L’Ocse invita l’Italia a reintrodurre la tassazione sulla prima casa e Confedilizia risponde

Gtres
Gtres
Autore: Redazione

Reintrodurre le tasse sulle prime case. E’ uno dei punti evidenziati nel rapporto Ocse sull’Italia presentato al Mef. Non si è fatta attendere la reazione di Confedilizia. Ma procediamo con ordine.

L’Ocse ha parlato anche della necessità di combattere l’evasione fiscale e ha fatto sapere che con un ritorno dei tassi di interesse reali ai livelli pre-crisi - intorno al 4,4% - il nostro Paese rischia di vedere il suo debito crescere fino al 140% del Pil.

L’organizzazione ha spiegato che in questo caso per stabilizzare il debito al livello attuale l’avanzo primario dovrebbe aumentare al 2% del Pil, mentre la crescita del Pil reale dovrebbe salire a quasi il 1,4%. Inoltre, dopo il +0,9% registrato lo scorso anno, nel 2017 e nel 2018 la crescita del Pil italiano dovrebbe attestarsi al +1,0%. Quanto al deficit l’organizzazione stima un leggero calo al 2,3% del Pil nel 2017 e al 2,2 nel 2018.

Ma tornando al mattone, l’Ocse ha confermato la propria predilezione per la tassazione degli immobili residenziali considerata favorevole alla crescita e ha sottolineato come questa tassazione sia sottoutilizzata nel nostro Paese. Non solo. L’organizzazione ha definito un passo indietro l’abolizione di Tasi e Imu sulle prime case e ha invitato a “reintrodurre le tasse sulle prime case così da generare lo spazio fiscale per ridurre la tassazione sulle attività produttive”.

Soffermandosi, poi, sul rinvio della revisione delle rendite catastali, l’Ocse ha invitato il governo a procedere “con regolarità a rivedere il valore imponibile delle proprietà immobiliari” per evitare disuguaglianze.
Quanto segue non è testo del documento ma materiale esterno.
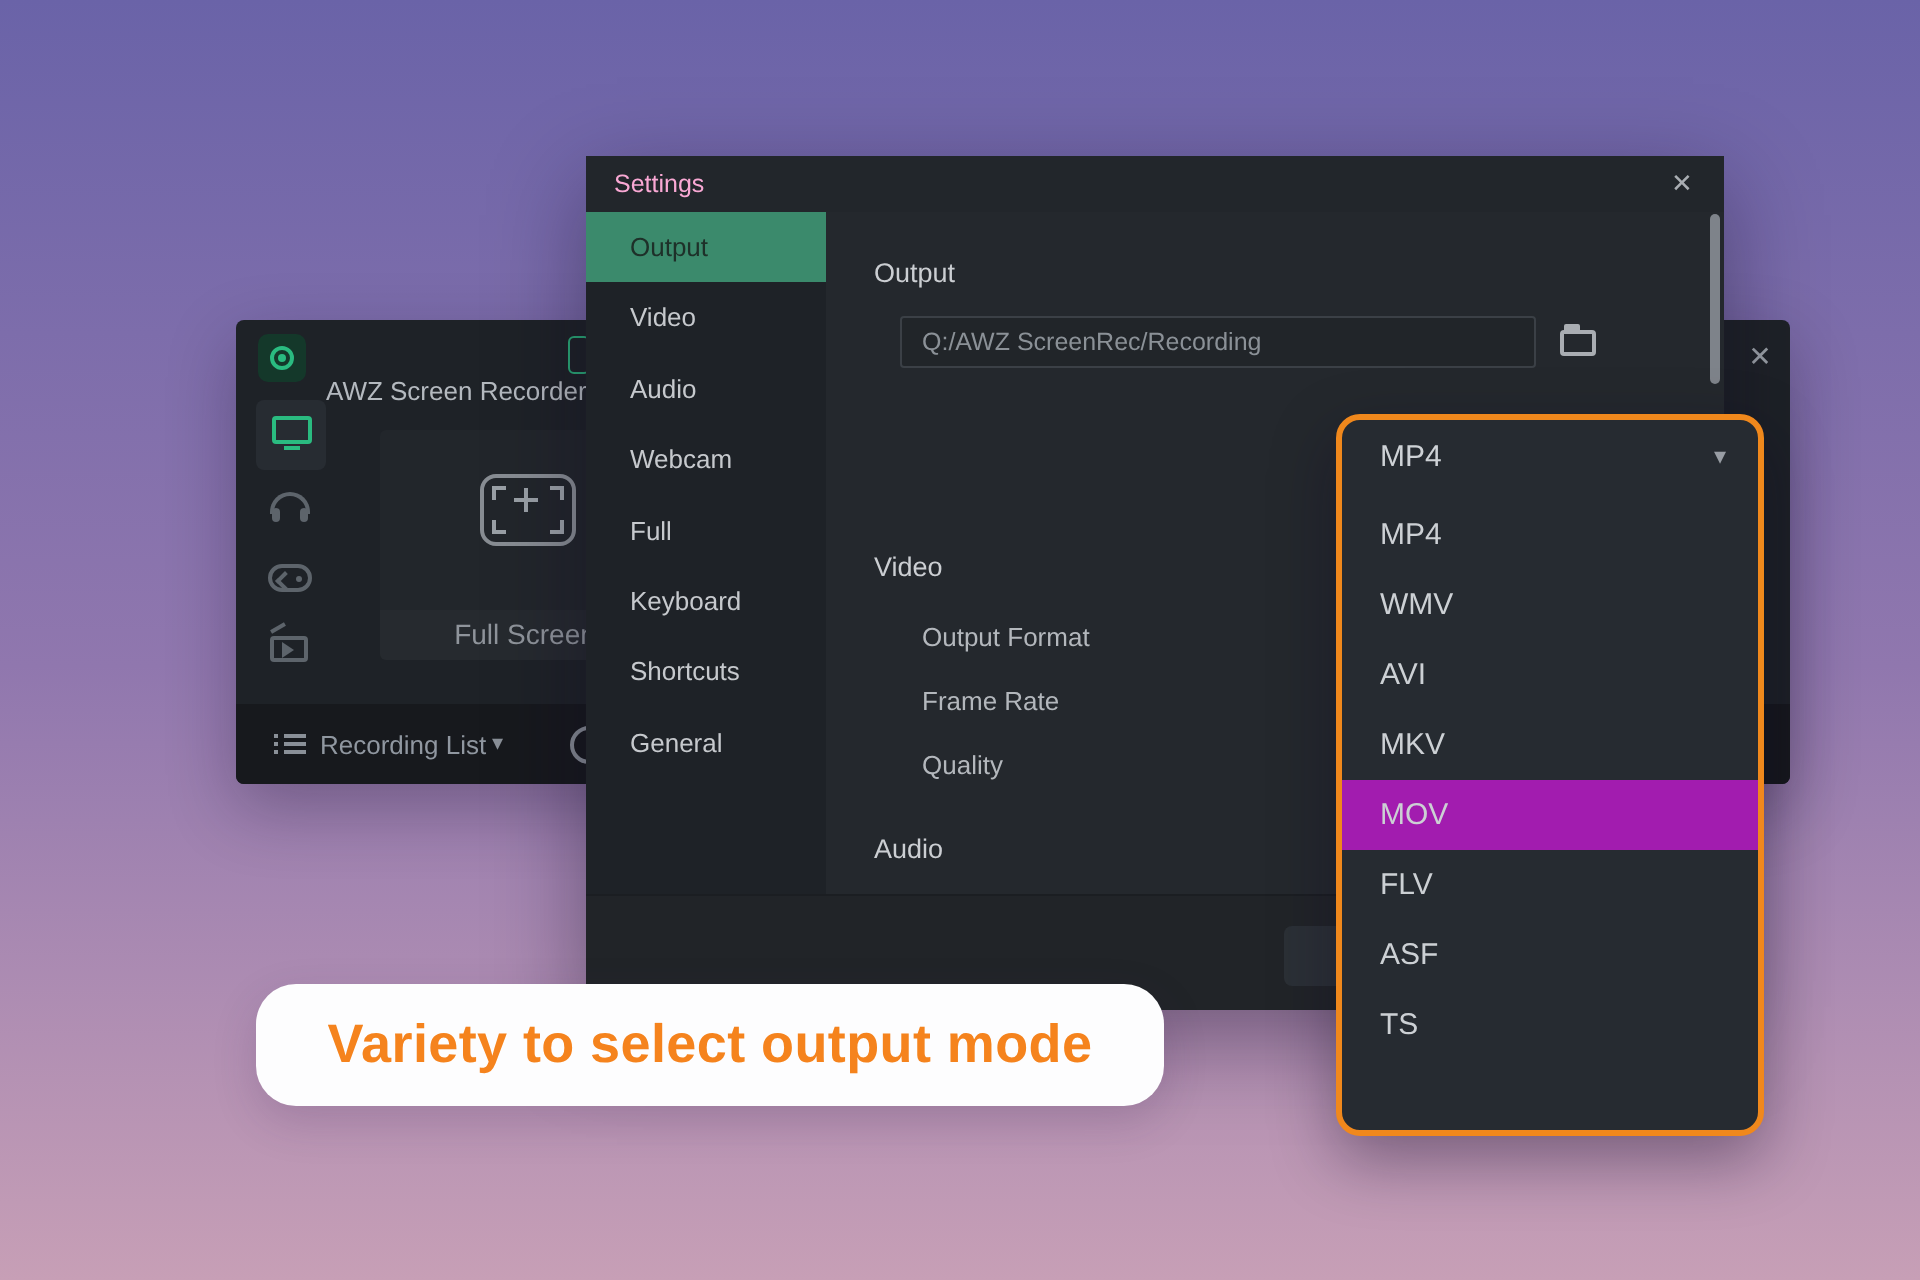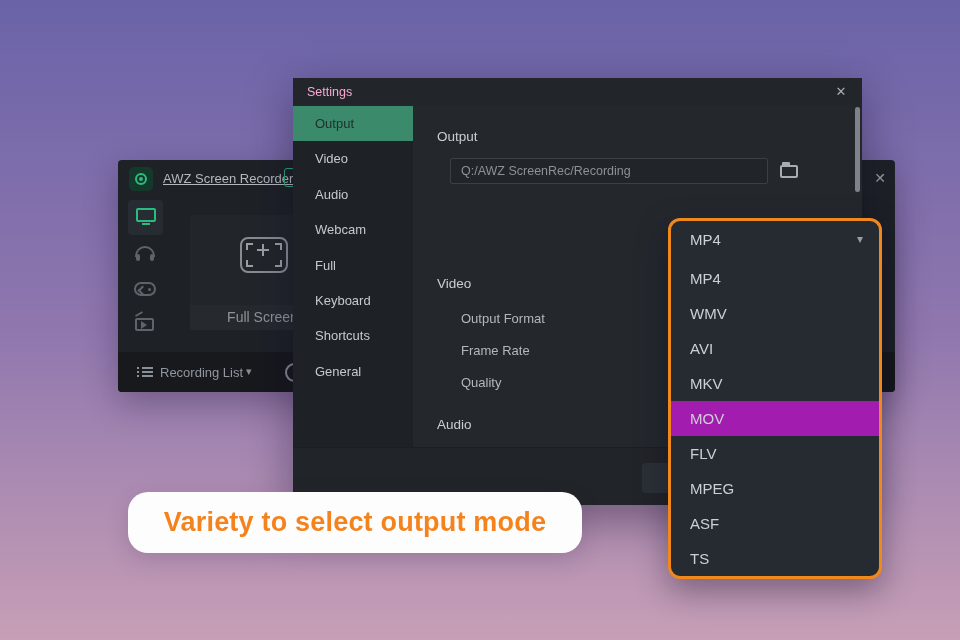--- a/index.html
+++ b/index.html
@@ -18,7 +18,7 @@
               border:2px solid #2abb80; border-radius:50%; }
   .rec-logo b { position:absolute; left:10px; top:10px; width:4px; height:4px;
               background:#2abb80; border-radius:50%; }
-  .rec-title { position:absolute; left:45px; top:11px; font-size:13px; color:#b4b9bf;text-decoration:underline; }
+  .rec-title { position:absolute; left:45px; top:28px; font-size:13px; color:#b4b9bf; }
   .rec-mini-btn { position:absolute; left:166px; top:8px; width:11px; height:19px;
               border:1px solid #2aa876; border-radius:3px; }
   .rec-close { position:absolute; left:751px; top:7px; width:22px; height:22px;

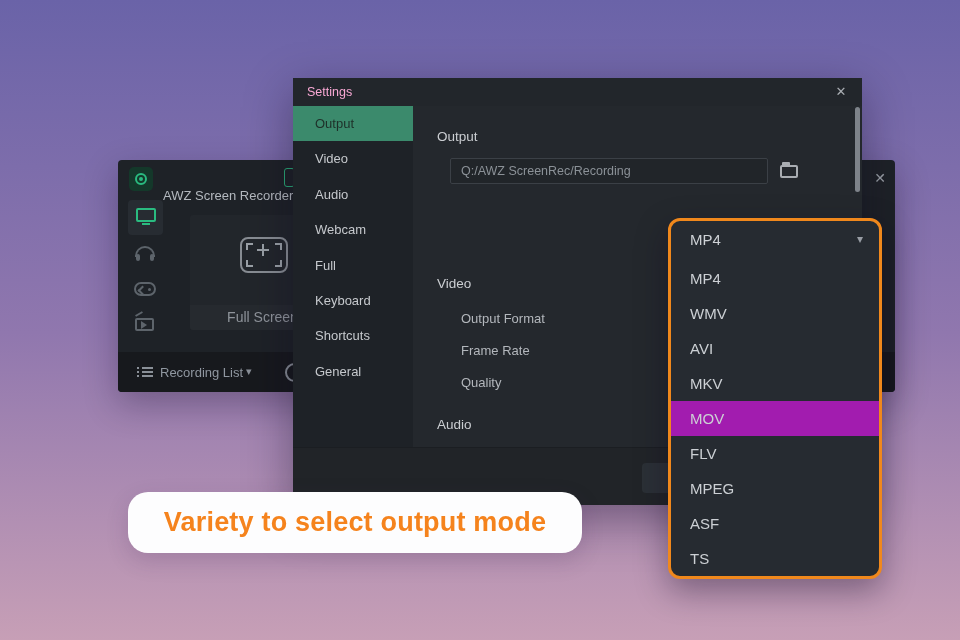--- a/index.html
+++ b/index.html
@@ -107,7 +107,7 @@
   
   .dropdown { position:absolute; left:668px; top:207px; width:214px; height:361px;
               background:#262b31; border:3px solid #f0881c; border-radius:12px; z-index:3;
-              box-shadow:0 12px 32px rgba(15,8,35,.38);margin-top:11px; }
+              box-shadow:0 12px 32px rgba(15,8,35,.38); }
   .dd-sel { position:absolute; left:0; top:0; width:100%; height:40px; cursor:default; }
   .dd-sel-label { position:absolute; left:19px; top:10px; font-size:15px; color:#ced2d6; }
   .dd-sel-caret { position:absolute; right:16px; top:11px; font-size:12px; color:#989da4; }

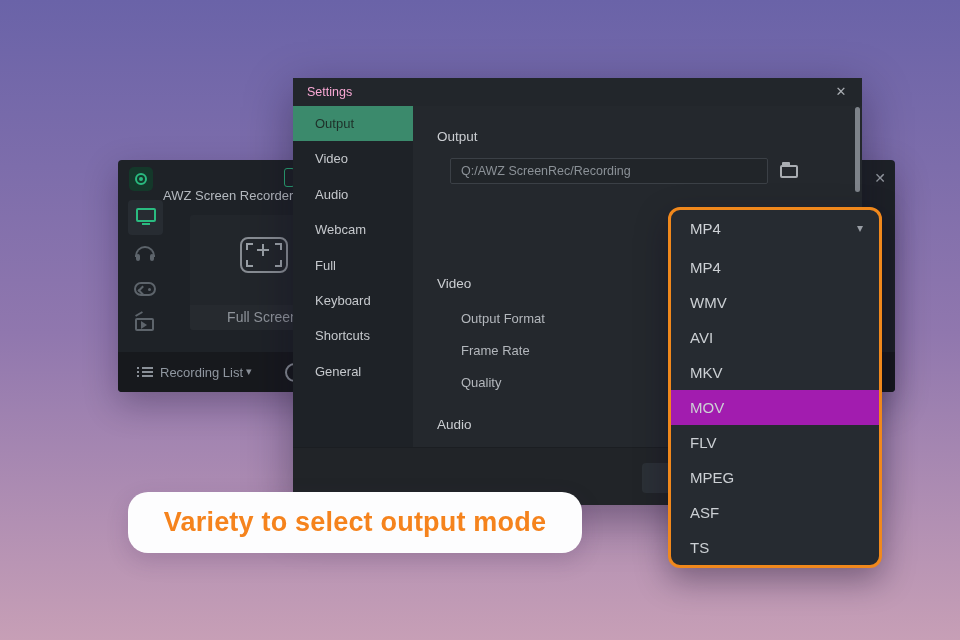--- a/index.html
+++ b/index.html
@@ -210,7 +210,6 @@
       <div class="dd-opt">MKV</div>
       <div class="dd-opt highlighted">MOV</div>
       <div class="dd-opt">FLV</div>
-      <div class="dd-opt">MPEG</div>
       <div class="dd-opt">ASF</div>
       <div class="dd-opt">TS</div>
     </div>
Quanto affermato dall’Ocse in merito alle tasse sulla casa ha suscitato la reazione di Confedilizia. Il presidente Giorgio Spaziani Testa ha così replicato: “Nel suo periodico rapporto sull’Italia, l’Ocse – organismo internazionale finanziato anche con le tasse dei contribuenti italiani – sfida il ridicolo e, dopo l’ennesima ripetizione della cantilena (priva di fondamento e, infatti, mai dimostrata) secondo la quale ‘le imposte periodiche sugli immobili residenziali’ sarebbero ‘favorevoli alla crescita’, arriva ad affermare che ‘tale tipo di imposte non è molto utilizzato in Italia’, invitandoci anche a reintrodurre la tassazione sulla prima casa.

Sinceramente, non si sa più cosa dire. Poiché non basta segnalare che gli italiani pagano oltre 20 miliardi di euro all’anno di imposte patrimoniali sugli immobili, più ulteriori 30 miliardi di altri tributi immobiliari. Poiché non basta ricordare che il valore del nostro patrimonio è diminuito in media del 30 per cento, con punte superiori, fino ad arrivare all’azzeramento per i tanti immobili privi ormai di qualsiasi mercato. Poiché non basta neppure dimostrare che questa folle ipertassazione ha impoverito le famiglie, fatto crollare i consumi, determinato la chiusura di imprese e la perdita di posti di lavoro. Poiché tutto ciò non basta, facciamo una proposta ai funzionari dell’Ocse che si occupano di fisco: vengano una settimana in Italia (non serve di più), la percorrano in lungo e in largo e parlino con le persone in carne e ossa. Finalmente si renderanno conto della realtà. Alle spese di viaggio e di soggiorno pensa Confedilizia: è un buon investimento”.